BEGIN

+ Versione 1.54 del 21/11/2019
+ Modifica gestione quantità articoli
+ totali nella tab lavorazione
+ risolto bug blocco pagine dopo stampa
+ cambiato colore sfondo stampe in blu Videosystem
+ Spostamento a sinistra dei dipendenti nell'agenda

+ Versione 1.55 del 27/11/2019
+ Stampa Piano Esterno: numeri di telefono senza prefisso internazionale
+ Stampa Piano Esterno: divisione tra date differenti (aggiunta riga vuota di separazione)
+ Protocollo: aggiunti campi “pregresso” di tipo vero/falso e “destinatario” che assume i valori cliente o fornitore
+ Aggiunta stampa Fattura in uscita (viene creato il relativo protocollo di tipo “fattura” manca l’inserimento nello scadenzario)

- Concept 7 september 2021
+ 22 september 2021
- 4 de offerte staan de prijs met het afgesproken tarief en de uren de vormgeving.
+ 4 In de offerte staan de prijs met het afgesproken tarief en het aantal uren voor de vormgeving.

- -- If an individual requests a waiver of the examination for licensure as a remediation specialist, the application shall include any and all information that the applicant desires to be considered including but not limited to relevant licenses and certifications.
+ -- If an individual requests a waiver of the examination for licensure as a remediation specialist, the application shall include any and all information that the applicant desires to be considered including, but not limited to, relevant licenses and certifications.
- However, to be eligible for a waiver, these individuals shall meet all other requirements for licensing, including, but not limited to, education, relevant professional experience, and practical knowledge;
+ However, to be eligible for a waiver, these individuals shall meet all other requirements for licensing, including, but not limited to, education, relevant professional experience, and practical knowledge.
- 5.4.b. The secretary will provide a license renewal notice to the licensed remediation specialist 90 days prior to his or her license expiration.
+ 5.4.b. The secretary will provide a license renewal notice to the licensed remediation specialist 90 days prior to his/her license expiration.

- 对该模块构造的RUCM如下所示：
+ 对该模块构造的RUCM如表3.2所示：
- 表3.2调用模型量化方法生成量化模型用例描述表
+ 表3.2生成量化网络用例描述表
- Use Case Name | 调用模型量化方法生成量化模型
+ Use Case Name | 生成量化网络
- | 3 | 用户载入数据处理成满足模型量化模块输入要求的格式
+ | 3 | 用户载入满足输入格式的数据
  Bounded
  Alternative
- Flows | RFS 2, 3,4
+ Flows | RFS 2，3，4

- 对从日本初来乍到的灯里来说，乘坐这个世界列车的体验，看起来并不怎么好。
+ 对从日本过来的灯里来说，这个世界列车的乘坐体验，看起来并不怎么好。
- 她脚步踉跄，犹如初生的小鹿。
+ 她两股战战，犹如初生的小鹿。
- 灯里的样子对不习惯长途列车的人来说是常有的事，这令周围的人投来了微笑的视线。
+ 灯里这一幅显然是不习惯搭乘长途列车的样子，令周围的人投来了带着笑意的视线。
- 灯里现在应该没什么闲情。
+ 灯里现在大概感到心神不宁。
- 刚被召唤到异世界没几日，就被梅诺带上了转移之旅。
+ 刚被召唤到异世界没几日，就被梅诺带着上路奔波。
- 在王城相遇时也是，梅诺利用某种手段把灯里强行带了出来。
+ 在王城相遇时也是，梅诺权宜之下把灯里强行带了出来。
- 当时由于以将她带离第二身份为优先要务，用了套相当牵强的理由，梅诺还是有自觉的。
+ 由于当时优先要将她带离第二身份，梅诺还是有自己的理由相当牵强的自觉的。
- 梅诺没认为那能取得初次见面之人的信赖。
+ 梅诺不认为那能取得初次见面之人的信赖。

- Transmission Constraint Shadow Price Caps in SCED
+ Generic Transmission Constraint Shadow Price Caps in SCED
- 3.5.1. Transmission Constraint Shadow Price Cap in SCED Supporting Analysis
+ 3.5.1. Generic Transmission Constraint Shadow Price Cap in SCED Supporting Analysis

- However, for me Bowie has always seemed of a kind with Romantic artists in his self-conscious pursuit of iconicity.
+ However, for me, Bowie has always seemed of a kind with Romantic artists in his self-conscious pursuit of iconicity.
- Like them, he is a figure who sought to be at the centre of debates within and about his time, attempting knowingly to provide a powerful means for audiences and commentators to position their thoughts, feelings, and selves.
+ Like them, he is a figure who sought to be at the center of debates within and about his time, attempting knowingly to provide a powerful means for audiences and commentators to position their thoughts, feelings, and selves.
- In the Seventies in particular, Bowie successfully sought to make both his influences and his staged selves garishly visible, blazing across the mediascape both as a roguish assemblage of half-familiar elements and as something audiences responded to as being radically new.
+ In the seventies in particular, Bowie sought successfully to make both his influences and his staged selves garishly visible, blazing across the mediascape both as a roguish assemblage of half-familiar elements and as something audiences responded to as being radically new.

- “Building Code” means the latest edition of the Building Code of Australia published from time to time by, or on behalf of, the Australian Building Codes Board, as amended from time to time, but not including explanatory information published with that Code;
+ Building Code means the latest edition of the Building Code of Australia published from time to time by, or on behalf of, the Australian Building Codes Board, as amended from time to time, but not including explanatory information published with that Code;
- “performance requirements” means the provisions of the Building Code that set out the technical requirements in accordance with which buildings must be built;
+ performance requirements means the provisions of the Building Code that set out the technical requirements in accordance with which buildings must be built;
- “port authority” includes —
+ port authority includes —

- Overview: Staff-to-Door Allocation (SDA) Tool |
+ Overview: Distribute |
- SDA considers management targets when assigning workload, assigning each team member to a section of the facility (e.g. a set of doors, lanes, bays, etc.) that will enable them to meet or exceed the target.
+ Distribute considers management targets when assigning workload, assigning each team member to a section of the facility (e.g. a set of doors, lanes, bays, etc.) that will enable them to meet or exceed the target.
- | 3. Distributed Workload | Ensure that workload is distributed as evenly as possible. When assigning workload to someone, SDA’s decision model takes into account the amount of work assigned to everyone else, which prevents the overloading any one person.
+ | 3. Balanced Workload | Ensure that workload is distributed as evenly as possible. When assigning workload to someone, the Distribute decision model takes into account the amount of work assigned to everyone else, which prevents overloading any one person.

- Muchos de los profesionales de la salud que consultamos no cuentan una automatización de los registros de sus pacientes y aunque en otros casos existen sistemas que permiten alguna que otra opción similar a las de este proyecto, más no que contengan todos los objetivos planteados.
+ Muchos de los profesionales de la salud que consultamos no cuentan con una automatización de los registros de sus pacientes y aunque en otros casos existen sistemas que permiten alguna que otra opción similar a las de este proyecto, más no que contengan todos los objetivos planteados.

END

* _Problem statement_: Exact repetition of every record is required.

* _Exercise solution_:
+ Versione 1.54 del 21/11/2019
+ Modifica gestione quantità articoli
+ totali nella tab lavorazione
+ risolto bug blocco pagine dopo stampa
+ cambiato colore sfondo stampe in blu Videosystem
+ Spostamento a sinistra dei dipendenti nell'agenda

+ Versione 1.55 del 27/11/2019
+ Stampa Piano Esterno: numeri di telefono senza prefisso internazionale
+ Stampa Piano Esterno: divisione tra date differenti (aggiunta riga vuota di separazione)
+ Protocollo: aggiunti campi “pregresso” di tipo vero/falso e “destinatario” che assume i valori cliente o fornitore
+ Aggiunta stampa Fattura in uscita (viene creato il relativo protocollo di tipo “fattura” manca l’inserimento nello scadenzario)

- Concept 7 september 2021
+ 22 september 2021
- 4 de offerte staan de prijs met het afgesproken tarief en de uren de vormgeving.
+ 4 In de offerte staan de prijs met het afgesproken tarief en het aantal uren voor de vormgeving.

- -- If an individual requests a waiver of the examination for licensure as a remediation specialist, the application shall include any and all information that the applicant desires to be considered including but not limited to relevant licenses and certifications.
+ -- If an individual requests a waiver of the examination for licensure as a remediation specialist, the application shall include any and all information that the applicant desires to be considered including, but not limited to, relevant licenses and certifications.
- However, to be eligible for a waiver, these individuals shall meet all other requirements for licensing, including, but not limited to, education, relevant professional experience, and practical knowledge;
+ However, to be eligible for a waiver, these individuals shall meet all other requirements for licensing, including, but not limited to, education, relevant professional experience, and practical knowledge.
- 5.4.b. The secretary will provide a license renewal notice to the licensed remediation specialist 90 days prior to his or her license expiration.
+ 5.4.b. The secretary will provide a license renewal notice to the licensed remediation specialist 90 days prior to his/her license expiration.

- 对该模块构造的RUCM如下所示：
+ 对该模块构造的RUCM如表3.2所示：
- 表3.2调用模型量化方法生成量化模型用例描述表
+ 表3.2生成量化网络用例描述表
- Use Case Name | 调用模型量化方法生成量化模型
+ Use Case Name | 生成量化网络
- | 3 | 用户载入数据处理成满足模型量化模块输入要求的格式
+ | 3 | 用户载入满足输入格式的数据
  Bounded
  Alternative
- Flows | RFS 2, 3,4
+ Flows | RFS 2，3，4

- 对从日本初来乍到的灯里来说，乘坐这个世界列车的体验，看起来并不怎么好。
+ 对从日本过来的灯里来说，这个世界列车的乘坐体验，看起来并不怎么好。
- 她脚步踉跄，犹如初生的小鹿。
+ 她两股战战，犹如初生的小鹿。
- 灯里的样子对不习惯长途列车的人来说是常有的事，这令周围的人投来了微笑的视线。
+ 灯里这一幅显然是不习惯搭乘长途列车的样子，令周围的人投来了带着笑意的视线。
- 灯里现在应该没什么闲情。
+ 灯里现在大概感到心神不宁。
- 刚被召唤到异世界没几日，就被梅诺带上了转移之旅。
+ 刚被召唤到异世界没几日，就被梅诺带着上路奔波。
- 在王城相遇时也是，梅诺利用某种手段把灯里强行带了出来。
+ 在王城相遇时也是，梅诺权宜之下把灯里强行带了出来。
- 当时由于以将她带离第二身份为优先要务，用了套相当牵强的理由，梅诺还是有自觉的。
+ 由于当时优先要将她带离第二身份，梅诺还是有自己的理由相当牵强的自觉的。
- 梅诺没认为那能取得初次见面之人的信赖。
+ 梅诺不认为那能取得初次见面之人的信赖。

- Transmission Constraint Shadow Price Caps in SCED
+ Generic Transmission Constraint Shadow Price Caps in SCED
- 3.5.1. Transmission Constraint Shadow Price Cap in SCED Supporting Analysis
+ 3.5.1. Generic Transmission Constraint Shadow Price Cap in SCED Supporting Analysis

- However, for me Bowie has always seemed of a kind with Romantic artists in his self-conscious pursuit of iconicity.
+ However, for me, Bowie has always seemed of a kind with Romantic artists in his self-conscious pursuit of iconicity.
- Like them, he is a figure who sought to be at the centre of debates within and about his time, attempting knowingly to provide a powerful means for audiences and commentators to position their thoughts, feelings, and selves.
+ Like them, he is a figure who sought to be at the center of debates within and about his time, attempting knowingly to provide a powerful means for audiences and commentators to position their thoughts, feelings, and selves.
- In the Seventies in particular, Bowie successfully sought to make both his influences and his staged selves garishly visible, blazing across the mediascape both as a roguish assemblage of half-familiar elements and as something audiences responded to as being radically new.
+ In the seventies in particular, Bowie sought successfully to make both his influences and his staged selves garishly visible, blazing across the mediascape both as a roguish assemblage of half-familiar elements and as something audiences responded to as being radically new.

- “Building Code” means the latest edition of the Building Code of Australia published from time to time by, or on behalf of, the Australian Building Codes Board, as amended from time to time, but not including explanatory information published with that Code;
+ Building Code means the latest edition of the Building Code of Australia published from time to time by, or on behalf of, the Australian Building Codes Board, as amended from time to time, but not including explanatory information published with that Code;
- “performance requirements” means the provisions of the Building Code that set out the technical requirements in accordance with which buildings must be built;
+ performance requirements means the provisions of the Building Code that set out the technical requirements in accordance with which buildings must be built;
- “port authority” includes —
+ port authority includes —

- Overview: Staff-to-Door Allocation (SDA) Tool |
+ Overview: Distribute |
- SDA considers management targets when assigning workload, assigning each team member to a section of the facility (e.g. a set of doors, lanes, bays, etc.) that will enable them to meet or exceed the target.
+ Distribute considers management targets when assigning workload, assigning each team member to a section of the facility (e.g. a set of doors, lanes, bays, etc.) that will enable them to meet or exceed the target.
- | 3. Distributed Workload | Ensure that workload is distributed as evenly as possible. When assigning workload to someone, SDA’s decision model takes into account the amount of work assigned to everyone else, which prevents the overloading any one person.
+ | 3. Balanced Workload | Ensure that workload is distributed as evenly as possible. When assigning workload to someone, the Distribute decision model takes into account the amount of work assigned to everyone else, which prevents overloading any one person.

- Muchos de los profesionales de la salud que consultamos no cuentan una automatización de los registros de sus pacientes y aunque en otros casos existen sistemas que permiten alguna que otra opción similar a las de este proyecto, más no que contengan todos los objetivos planteados.
+ Muchos de los profesionales de la salud que consultamos no cuentan con una automatización de los registros de sus pacientes y aunque en otros casos existen sistemas que permiten alguna que otra opción similar a las de este proyecto, más no que contengan todos los objetivos planteados.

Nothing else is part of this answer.